What is required: Return only the lines from the top of the data down to the one that holds "This simplifies the", both included, without any pictures.

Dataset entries
- Opening Delimiter -

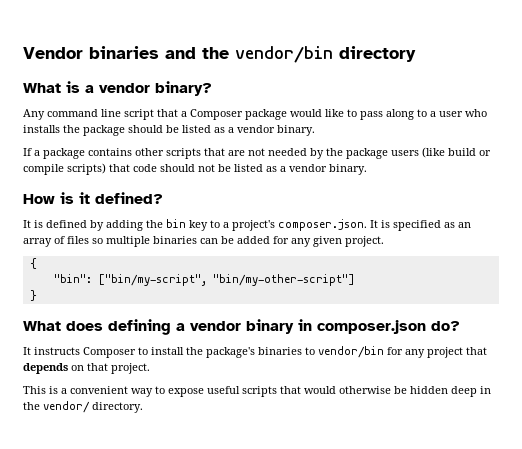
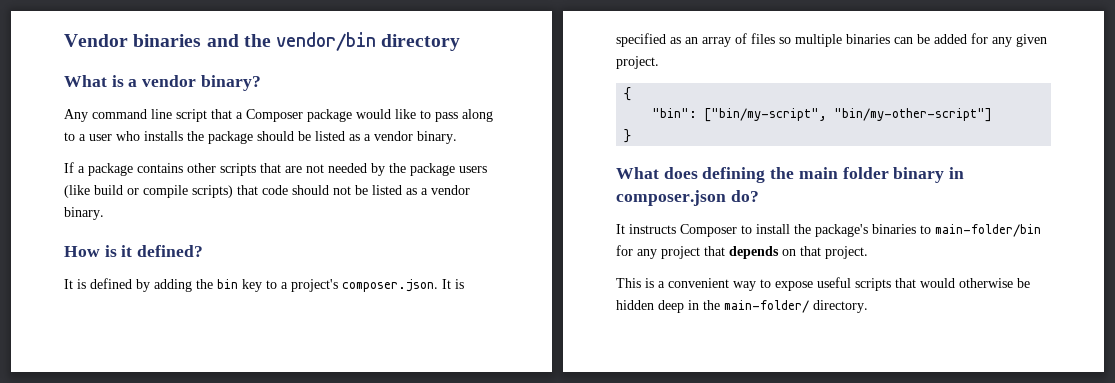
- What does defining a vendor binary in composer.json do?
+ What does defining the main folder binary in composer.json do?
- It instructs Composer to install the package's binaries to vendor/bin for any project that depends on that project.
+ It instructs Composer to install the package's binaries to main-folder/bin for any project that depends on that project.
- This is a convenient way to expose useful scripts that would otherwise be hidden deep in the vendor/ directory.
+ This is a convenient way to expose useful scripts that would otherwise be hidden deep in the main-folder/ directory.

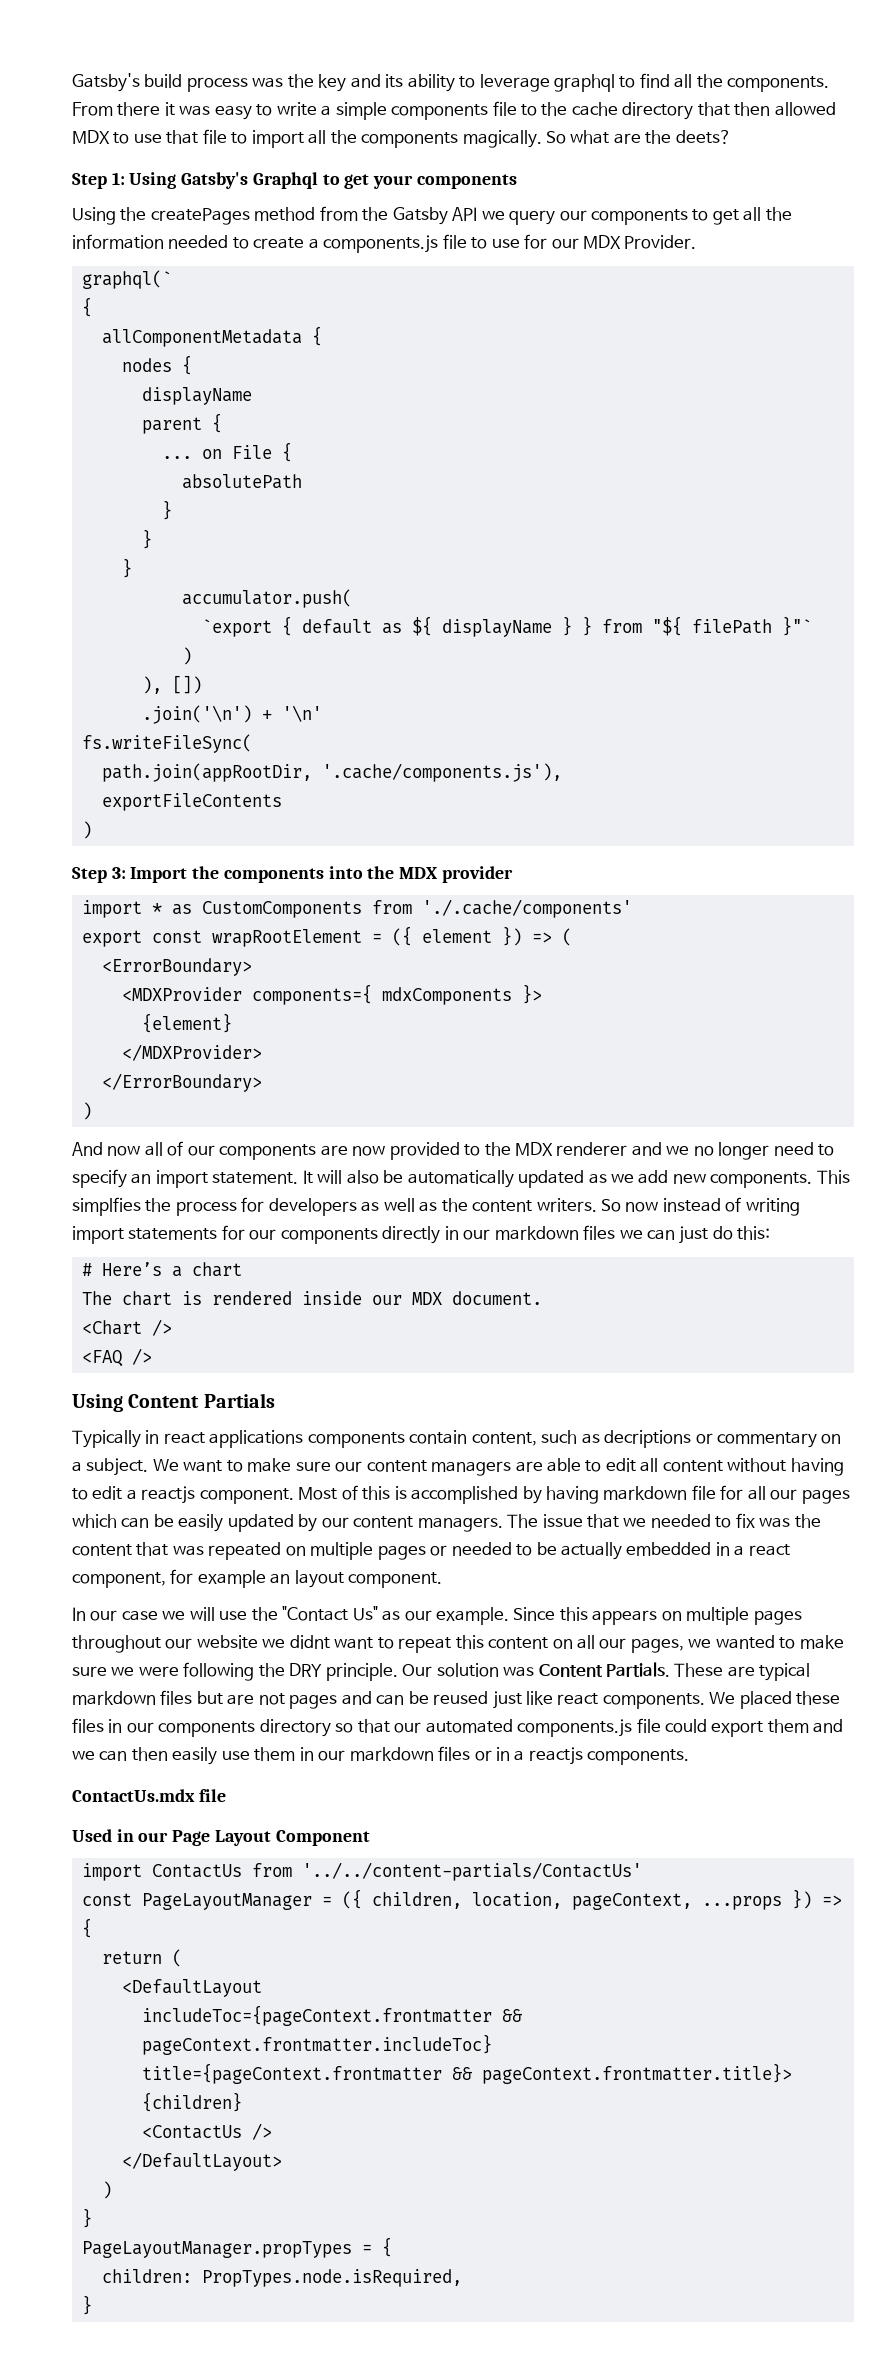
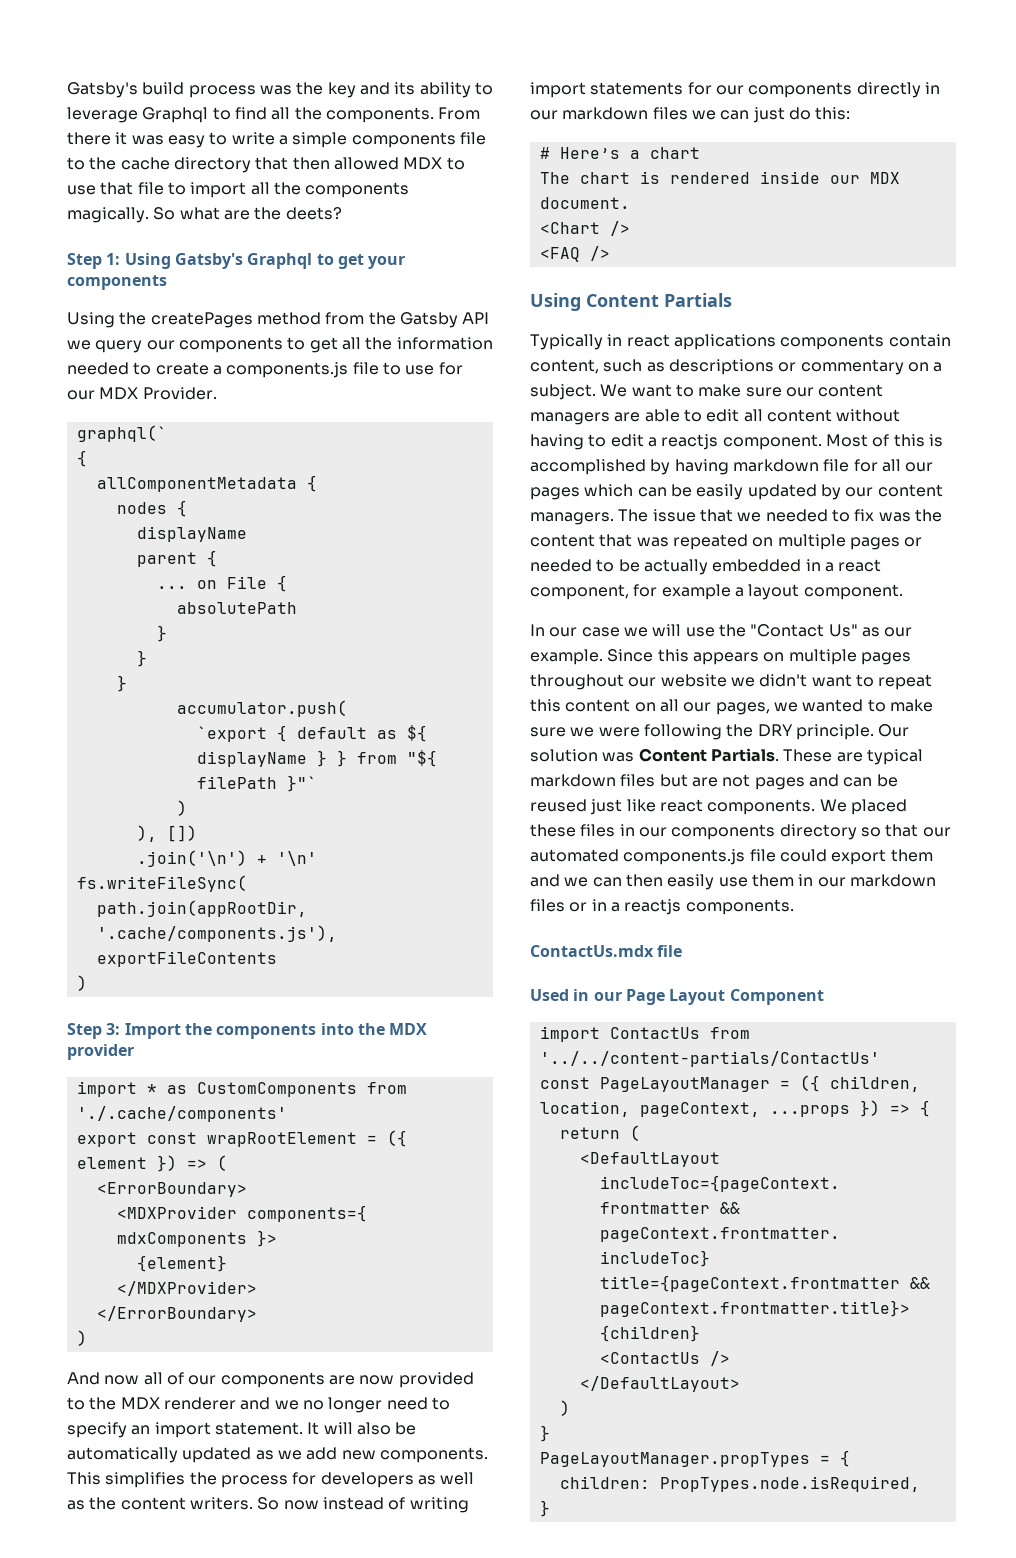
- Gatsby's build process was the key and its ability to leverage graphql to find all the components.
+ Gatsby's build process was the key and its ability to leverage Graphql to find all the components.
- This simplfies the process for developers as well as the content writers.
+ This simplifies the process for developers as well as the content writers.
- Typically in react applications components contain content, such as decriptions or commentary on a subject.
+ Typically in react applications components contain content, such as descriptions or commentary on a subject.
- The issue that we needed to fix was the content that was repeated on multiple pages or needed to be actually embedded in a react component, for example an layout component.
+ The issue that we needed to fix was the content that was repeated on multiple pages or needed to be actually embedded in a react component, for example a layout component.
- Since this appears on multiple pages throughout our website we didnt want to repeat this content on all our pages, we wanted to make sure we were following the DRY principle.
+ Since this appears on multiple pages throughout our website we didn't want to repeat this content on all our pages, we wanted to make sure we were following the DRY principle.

- Closing Delimiter -

Result for this exercise:
- What does defining a vendor binary in composer.json do?
+ What does defining the main folder binary in composer.json do?
- It instructs Composer to install the package's binaries to vendor/bin for any project that depends on that project.
+ It instructs Composer to install the package's binaries to main-folder/bin for any project that depends on that project.
- This is a convenient way to expose useful scripts that would otherwise be hidden deep in the vendor/ directory.
+ This is a convenient way to expose useful scripts that would otherwise be hidden deep in the main-folder/ directory.

- Gatsby's build process was the key and its ability to leverage graphql to find all the components.
+ Gatsby's build process was the key and its ability to leverage Graphql to find all the components.
- This simplfies the process for developers as well as the content writers.
+ This simplifies the process for developers as well as the content writers.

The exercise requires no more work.